**** DATA LISTING ****

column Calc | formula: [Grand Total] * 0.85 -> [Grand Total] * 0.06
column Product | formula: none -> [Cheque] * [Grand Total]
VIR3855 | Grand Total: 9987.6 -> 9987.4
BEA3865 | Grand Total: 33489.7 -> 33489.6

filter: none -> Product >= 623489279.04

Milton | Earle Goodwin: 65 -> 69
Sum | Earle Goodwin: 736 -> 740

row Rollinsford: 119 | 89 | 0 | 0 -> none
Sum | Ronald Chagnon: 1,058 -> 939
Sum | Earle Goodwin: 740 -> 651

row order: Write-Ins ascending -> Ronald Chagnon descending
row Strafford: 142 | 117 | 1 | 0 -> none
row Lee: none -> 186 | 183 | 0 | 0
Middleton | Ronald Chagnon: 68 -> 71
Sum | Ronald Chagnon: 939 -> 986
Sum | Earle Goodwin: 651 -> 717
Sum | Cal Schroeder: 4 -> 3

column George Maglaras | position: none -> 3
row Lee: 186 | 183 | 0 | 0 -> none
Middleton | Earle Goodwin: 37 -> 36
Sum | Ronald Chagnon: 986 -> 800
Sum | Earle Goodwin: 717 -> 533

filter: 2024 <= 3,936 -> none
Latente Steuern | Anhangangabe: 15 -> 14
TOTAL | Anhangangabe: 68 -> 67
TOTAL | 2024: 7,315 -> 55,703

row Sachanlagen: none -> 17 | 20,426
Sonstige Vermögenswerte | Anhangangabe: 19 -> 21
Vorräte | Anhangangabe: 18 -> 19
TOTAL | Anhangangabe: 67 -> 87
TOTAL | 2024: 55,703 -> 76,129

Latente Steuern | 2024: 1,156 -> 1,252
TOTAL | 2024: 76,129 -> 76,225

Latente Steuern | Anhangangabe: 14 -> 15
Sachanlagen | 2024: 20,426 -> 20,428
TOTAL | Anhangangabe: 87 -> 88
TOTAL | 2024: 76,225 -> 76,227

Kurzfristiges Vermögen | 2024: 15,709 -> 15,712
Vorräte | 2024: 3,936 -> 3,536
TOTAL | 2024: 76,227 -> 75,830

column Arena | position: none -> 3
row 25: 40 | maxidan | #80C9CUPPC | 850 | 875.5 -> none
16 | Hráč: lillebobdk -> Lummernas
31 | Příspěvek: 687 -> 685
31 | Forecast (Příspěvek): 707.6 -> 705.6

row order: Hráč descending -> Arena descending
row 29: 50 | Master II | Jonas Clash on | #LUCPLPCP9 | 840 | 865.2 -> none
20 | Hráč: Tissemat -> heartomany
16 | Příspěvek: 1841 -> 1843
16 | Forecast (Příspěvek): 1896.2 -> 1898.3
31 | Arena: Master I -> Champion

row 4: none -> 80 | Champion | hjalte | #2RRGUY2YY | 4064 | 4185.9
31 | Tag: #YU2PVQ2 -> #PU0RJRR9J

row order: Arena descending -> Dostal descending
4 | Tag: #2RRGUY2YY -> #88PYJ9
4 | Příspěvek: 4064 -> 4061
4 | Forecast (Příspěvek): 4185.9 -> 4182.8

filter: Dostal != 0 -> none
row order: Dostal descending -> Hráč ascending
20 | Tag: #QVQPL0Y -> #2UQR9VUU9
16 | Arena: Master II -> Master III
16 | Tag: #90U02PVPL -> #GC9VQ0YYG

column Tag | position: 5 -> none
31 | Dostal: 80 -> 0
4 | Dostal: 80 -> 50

****

WHAT THE TASK ASKS
Across the whole listing above, determine how many lines hold the word "Earle". Only that number is wanted.

THE ANSWER
6